We’ve been musing a lot about design thinking lately. One of the key pieces within the design thinking process is the research or taking a deep dive into what you are doing. Finding out as much as you can about a topic or an area of interest and then zooming in on or identifying a unique problem that you can pursue further.
Junot Diaz, in this video clip, talks about two writing vantage points: feeling as if you are in familiar territory versus feeling lost. He advocates for being off the map or lost, as that is the place where you are actually exploring new horizons. Wandering off known maps, away from the mentor texts, toeing the waters beyond your research, you enter the space where you can actually begin to make discoveries, create something innovative.
Listening to Diaz brought us back to one of the most exciting parts of writing: the process of discovery, of finding something new to say, articulating a unique viewpoint, creatively communicating your understanding of the world. But this can’t happen without a deep dive into the unknown.
In the writing workshop, it strikes us that teachers should provide maps or models so students have strategies when they enter the unknown, but then we need to empower students to delve deep into their own unique stories, craft their own narrative worlds, get lost.
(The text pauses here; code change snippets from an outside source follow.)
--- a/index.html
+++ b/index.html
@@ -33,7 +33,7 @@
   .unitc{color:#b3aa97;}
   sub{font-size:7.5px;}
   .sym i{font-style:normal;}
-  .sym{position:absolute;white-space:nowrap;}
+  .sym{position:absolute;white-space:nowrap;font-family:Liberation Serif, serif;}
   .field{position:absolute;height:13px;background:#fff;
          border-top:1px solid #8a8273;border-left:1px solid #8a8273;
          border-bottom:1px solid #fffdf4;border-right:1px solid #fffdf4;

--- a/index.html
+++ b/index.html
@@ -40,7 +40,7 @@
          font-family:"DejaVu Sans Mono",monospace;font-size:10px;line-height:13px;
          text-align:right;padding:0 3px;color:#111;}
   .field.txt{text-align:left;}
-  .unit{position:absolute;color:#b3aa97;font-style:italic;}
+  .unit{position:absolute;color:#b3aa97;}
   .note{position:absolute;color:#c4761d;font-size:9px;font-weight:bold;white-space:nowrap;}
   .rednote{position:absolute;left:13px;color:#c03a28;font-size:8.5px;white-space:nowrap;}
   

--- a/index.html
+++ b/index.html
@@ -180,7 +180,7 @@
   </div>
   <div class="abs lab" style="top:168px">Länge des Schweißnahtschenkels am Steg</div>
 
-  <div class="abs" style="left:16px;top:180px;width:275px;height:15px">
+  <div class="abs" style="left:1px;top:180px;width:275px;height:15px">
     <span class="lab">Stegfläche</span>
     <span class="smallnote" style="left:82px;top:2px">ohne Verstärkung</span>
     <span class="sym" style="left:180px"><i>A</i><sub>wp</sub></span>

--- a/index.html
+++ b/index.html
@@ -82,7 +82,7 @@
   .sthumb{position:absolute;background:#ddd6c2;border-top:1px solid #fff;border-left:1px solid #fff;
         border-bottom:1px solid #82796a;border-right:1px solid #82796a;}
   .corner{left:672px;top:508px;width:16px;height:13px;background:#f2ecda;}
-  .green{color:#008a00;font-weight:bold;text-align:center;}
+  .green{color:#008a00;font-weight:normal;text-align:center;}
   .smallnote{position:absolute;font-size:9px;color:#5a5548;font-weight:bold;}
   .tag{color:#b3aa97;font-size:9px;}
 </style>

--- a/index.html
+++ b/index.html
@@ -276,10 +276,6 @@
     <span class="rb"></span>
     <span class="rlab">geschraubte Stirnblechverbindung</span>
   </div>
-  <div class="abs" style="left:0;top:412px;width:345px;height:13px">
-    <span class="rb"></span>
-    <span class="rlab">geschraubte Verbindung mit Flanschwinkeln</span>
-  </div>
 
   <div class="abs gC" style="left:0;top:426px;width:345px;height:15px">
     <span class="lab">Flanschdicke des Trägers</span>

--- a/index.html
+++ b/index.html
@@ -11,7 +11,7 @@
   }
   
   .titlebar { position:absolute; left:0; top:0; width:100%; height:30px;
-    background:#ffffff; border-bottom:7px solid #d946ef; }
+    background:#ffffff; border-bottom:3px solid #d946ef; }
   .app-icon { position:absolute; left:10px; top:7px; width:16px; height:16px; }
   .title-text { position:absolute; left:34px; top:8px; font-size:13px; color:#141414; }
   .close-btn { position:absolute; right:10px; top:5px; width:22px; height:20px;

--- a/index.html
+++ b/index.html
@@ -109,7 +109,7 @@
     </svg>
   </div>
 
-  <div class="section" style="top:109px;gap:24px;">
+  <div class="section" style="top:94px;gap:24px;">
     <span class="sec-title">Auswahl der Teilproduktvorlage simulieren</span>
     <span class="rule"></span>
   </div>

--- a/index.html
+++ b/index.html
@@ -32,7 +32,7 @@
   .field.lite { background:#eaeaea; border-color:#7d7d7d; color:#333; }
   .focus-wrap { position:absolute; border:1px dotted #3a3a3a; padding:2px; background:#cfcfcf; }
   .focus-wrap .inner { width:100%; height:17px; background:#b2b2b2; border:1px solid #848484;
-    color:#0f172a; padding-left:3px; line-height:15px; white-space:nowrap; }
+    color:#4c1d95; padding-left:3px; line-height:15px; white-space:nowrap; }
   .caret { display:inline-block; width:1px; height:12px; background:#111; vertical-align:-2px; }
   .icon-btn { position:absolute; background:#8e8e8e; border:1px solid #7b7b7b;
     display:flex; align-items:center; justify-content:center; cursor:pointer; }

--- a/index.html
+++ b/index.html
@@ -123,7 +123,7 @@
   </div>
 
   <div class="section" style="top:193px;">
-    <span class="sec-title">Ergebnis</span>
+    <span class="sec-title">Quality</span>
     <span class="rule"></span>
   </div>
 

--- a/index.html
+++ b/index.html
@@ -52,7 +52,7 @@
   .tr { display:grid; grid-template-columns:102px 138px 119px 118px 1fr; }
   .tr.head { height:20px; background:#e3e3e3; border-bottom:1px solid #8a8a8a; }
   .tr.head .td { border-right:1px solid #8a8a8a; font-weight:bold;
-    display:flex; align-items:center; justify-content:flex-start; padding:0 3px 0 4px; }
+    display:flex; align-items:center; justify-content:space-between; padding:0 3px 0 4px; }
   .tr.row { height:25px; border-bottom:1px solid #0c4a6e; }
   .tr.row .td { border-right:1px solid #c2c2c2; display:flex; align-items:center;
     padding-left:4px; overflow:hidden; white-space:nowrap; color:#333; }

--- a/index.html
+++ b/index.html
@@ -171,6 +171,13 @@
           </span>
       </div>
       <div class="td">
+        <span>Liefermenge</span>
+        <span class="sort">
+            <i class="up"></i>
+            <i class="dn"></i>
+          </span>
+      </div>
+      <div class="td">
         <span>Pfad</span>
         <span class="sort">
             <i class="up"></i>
On this journey the students will hopefully discover more about themselves and some may possibly tap into an experience that resonates for other readers: the empathy piece Diaz suggests, the point when a writer apprehends or tangles with something large and universal.
Students can only have this experience in the writing workshop if we let them wander, follow their own inclinations and hunches. When you bushwhack, there are lots of failed attempts. When you’re lost, there are lots of things to figure out. Making peace with ambiguity is something that children need to learn in order to be resilient. Life is mysterious, full of the unknown. The writing process is like that too.
This year we decided to frame the experience in the writing workshop with the same language we use for our design lab. It occurred to us that the process of writing is very similar to the design thinking process. We want students to choose topics to write about, identify and define problems, craft solutions, draft and revise until they have arrived at a destination, until they make meaning of an experience. To make this journey more explicit for students, we made a “map” for writing from our design language. At this point in our experiment, we notice that kids really can make connections between writing and design tech projects, the work of the brain shifts fluidly between domains. It is our hope that by using similar language bands, we can strengthen that connection. What we’ve also realized is that the publishing process needs to stand as a unique island, a place where revision is paused and the focus becomes closure, finishing. We’ll be adding that constellation onto our workshop board soon.
We have a hunch that it’s a lot harder for teachers to embrace ambiguity than it is for kids but we’ll need to if we want to engage our students in authentic writing experiences. In this type of workshop, there will be moments when the maps you know, don’t help you at all, points when you’ll need to choose a route based on what you know solely about stars and currents, build your own tool out of scraps. Think MacGyver versus Dummy Guides. You’ll need to make choices based on your intuition, ford a river without Google Maps.
Lucy Calkins and her Columbia posse, in their new units of study, crafted in response to challenges presented by the Common Core, (speaking of uncharted territories!) asserts:
Writers write to put meaning onto the page. Young people will especially invest themselves in their writing if they write about subjects that are important to them. The easiest way to support investment in writing is to teach children to choose their own topics most of the time.
We’re suggesting we do a deep dive this year into what might happen in our writing workshops if we release our grip on the maps we’ve always used to teach writing and join our kids as explorers, embrace our inner Lewis and Clark. What’s exciting about this? What scares the pants off you? You’ll never know what you might see if you don’t give it a go. Instead of giving away the ending for your students, this year let them write their own adventures.